[Opening Information provided section]

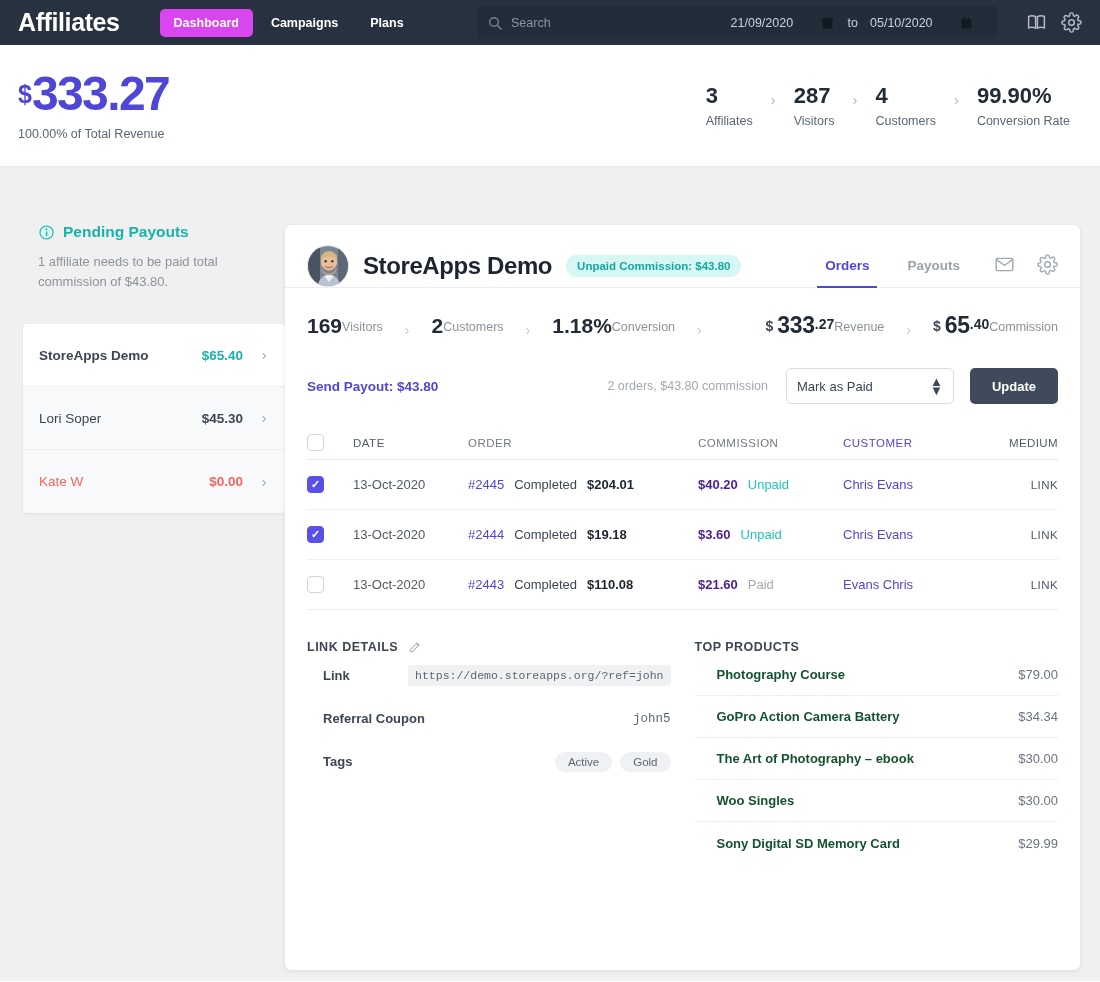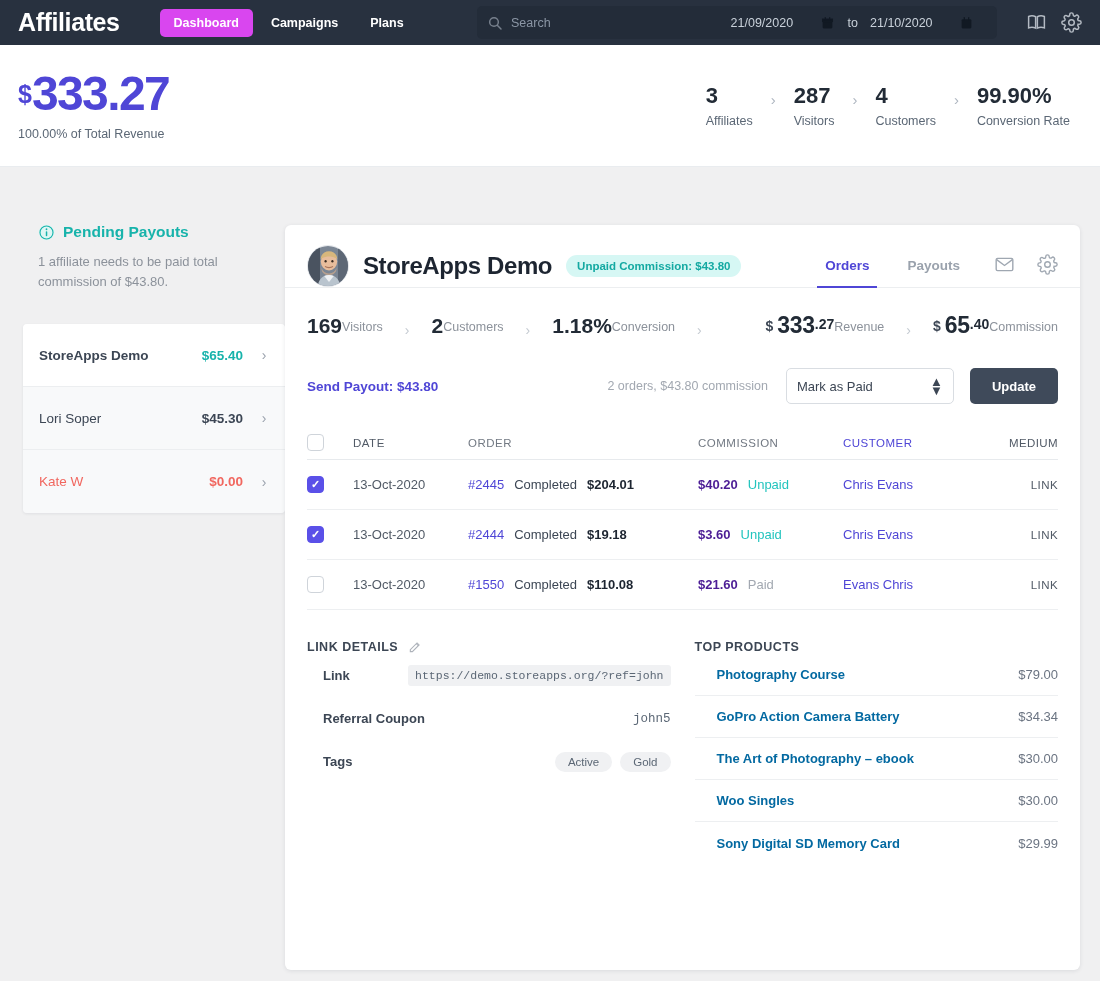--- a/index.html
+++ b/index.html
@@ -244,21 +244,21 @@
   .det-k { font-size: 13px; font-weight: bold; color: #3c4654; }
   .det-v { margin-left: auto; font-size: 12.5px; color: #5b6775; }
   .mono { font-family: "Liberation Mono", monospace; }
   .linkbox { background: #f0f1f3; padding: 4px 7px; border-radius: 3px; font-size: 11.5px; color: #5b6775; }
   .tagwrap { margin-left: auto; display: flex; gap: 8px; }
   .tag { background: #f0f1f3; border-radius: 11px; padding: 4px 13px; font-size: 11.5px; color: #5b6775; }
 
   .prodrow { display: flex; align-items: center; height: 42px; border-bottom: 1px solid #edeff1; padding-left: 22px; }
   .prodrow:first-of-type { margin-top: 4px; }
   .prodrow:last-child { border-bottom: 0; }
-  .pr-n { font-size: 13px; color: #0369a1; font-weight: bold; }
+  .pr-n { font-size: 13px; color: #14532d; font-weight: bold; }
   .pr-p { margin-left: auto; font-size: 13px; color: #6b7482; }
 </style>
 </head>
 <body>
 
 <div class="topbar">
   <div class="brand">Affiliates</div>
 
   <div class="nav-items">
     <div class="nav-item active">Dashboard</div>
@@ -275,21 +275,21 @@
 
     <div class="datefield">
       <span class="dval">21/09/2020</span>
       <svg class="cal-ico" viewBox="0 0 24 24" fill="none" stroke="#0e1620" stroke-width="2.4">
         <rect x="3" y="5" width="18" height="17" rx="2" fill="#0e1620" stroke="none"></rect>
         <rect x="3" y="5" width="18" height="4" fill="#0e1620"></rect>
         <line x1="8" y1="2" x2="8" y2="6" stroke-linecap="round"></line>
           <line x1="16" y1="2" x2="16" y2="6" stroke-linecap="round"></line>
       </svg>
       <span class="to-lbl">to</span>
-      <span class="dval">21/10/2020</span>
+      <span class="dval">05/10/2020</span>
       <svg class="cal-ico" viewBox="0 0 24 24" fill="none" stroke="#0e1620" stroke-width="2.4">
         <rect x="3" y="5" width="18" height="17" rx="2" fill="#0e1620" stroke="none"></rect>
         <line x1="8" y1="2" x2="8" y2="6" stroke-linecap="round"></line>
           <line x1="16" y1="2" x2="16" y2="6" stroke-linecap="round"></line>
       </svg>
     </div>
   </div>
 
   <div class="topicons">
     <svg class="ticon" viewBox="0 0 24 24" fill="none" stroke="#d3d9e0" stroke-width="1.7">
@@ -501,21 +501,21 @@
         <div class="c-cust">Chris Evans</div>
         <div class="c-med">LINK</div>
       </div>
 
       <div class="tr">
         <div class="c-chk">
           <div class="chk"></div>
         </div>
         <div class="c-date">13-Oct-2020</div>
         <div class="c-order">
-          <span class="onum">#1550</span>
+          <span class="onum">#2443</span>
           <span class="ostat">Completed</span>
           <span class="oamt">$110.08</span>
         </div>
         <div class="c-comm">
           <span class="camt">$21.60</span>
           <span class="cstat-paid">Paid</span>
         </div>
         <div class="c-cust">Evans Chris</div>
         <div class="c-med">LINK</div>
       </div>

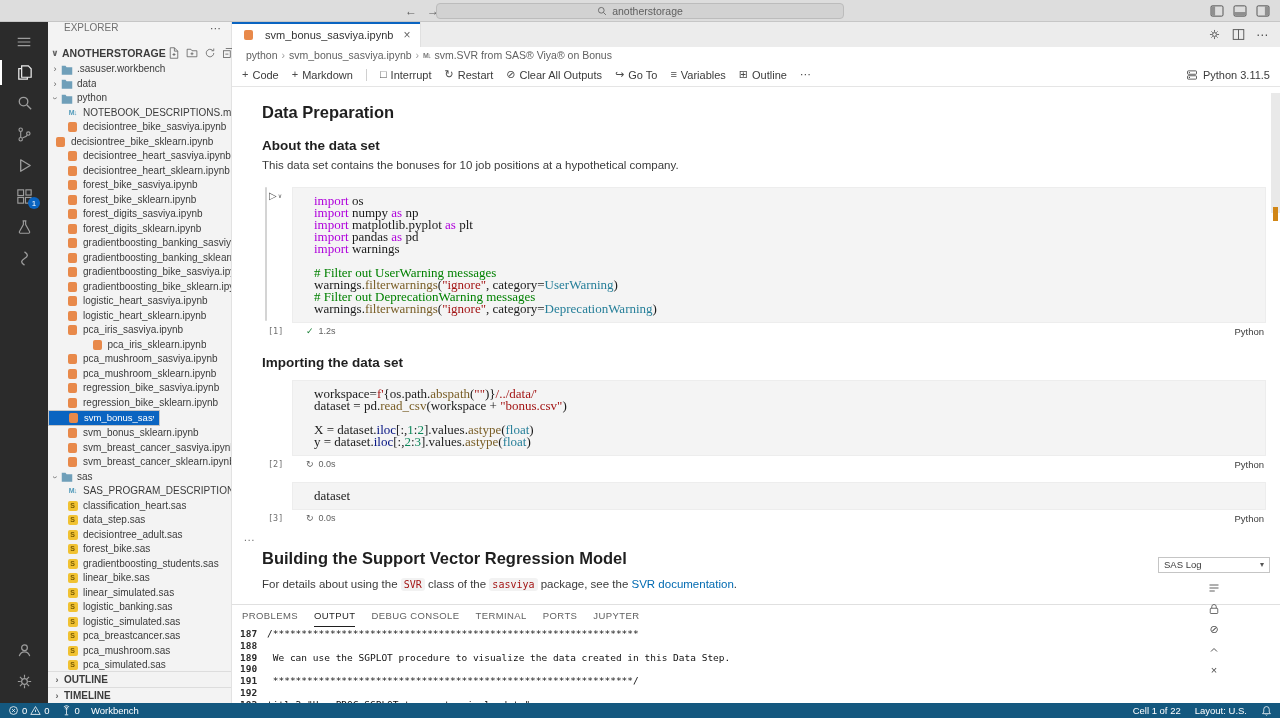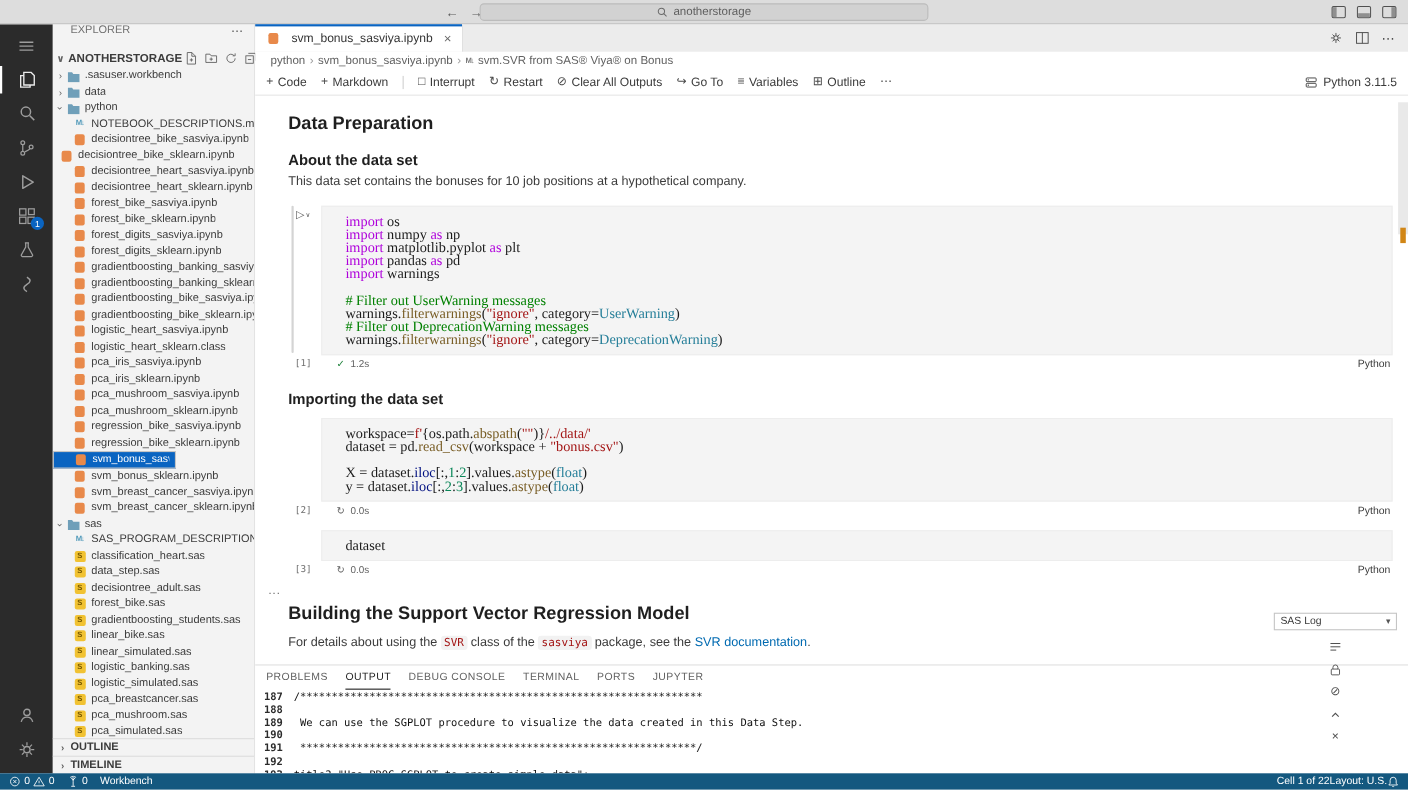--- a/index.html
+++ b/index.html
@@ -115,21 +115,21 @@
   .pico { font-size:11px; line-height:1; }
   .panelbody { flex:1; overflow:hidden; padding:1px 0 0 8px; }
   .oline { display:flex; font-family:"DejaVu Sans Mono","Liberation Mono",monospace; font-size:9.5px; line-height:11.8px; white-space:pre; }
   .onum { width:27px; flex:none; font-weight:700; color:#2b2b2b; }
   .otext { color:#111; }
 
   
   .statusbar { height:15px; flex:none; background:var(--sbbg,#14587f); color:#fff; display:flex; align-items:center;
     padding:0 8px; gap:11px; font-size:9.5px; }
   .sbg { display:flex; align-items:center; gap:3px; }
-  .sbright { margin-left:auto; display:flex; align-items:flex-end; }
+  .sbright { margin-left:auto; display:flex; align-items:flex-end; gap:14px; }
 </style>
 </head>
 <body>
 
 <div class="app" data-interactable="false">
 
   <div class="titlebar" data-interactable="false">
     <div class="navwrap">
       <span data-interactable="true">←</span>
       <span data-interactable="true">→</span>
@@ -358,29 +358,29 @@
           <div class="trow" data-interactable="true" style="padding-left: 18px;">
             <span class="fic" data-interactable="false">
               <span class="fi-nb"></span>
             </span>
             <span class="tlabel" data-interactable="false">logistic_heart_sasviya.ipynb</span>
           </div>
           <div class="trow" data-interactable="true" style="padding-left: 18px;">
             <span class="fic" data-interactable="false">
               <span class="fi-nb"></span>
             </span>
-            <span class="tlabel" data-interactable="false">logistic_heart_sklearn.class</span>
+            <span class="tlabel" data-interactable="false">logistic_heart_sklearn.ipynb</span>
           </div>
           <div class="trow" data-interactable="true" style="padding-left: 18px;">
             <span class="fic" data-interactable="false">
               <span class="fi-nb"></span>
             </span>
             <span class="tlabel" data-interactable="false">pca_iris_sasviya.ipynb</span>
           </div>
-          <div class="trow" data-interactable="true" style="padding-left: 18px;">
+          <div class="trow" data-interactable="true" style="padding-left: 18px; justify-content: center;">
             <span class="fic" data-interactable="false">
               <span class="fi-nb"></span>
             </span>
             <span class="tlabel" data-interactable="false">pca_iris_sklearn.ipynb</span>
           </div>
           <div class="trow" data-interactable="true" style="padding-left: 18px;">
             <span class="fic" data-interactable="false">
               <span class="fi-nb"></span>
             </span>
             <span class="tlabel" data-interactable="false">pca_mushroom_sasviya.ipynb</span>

[Closing Information provided section]

### Work order
Copy every line of the material in which the word "Evans" occurs.

### Exercise solution
         <div class="c-cust">Chris Evans</div>
         <div class="c-cust">Evans Chris</div>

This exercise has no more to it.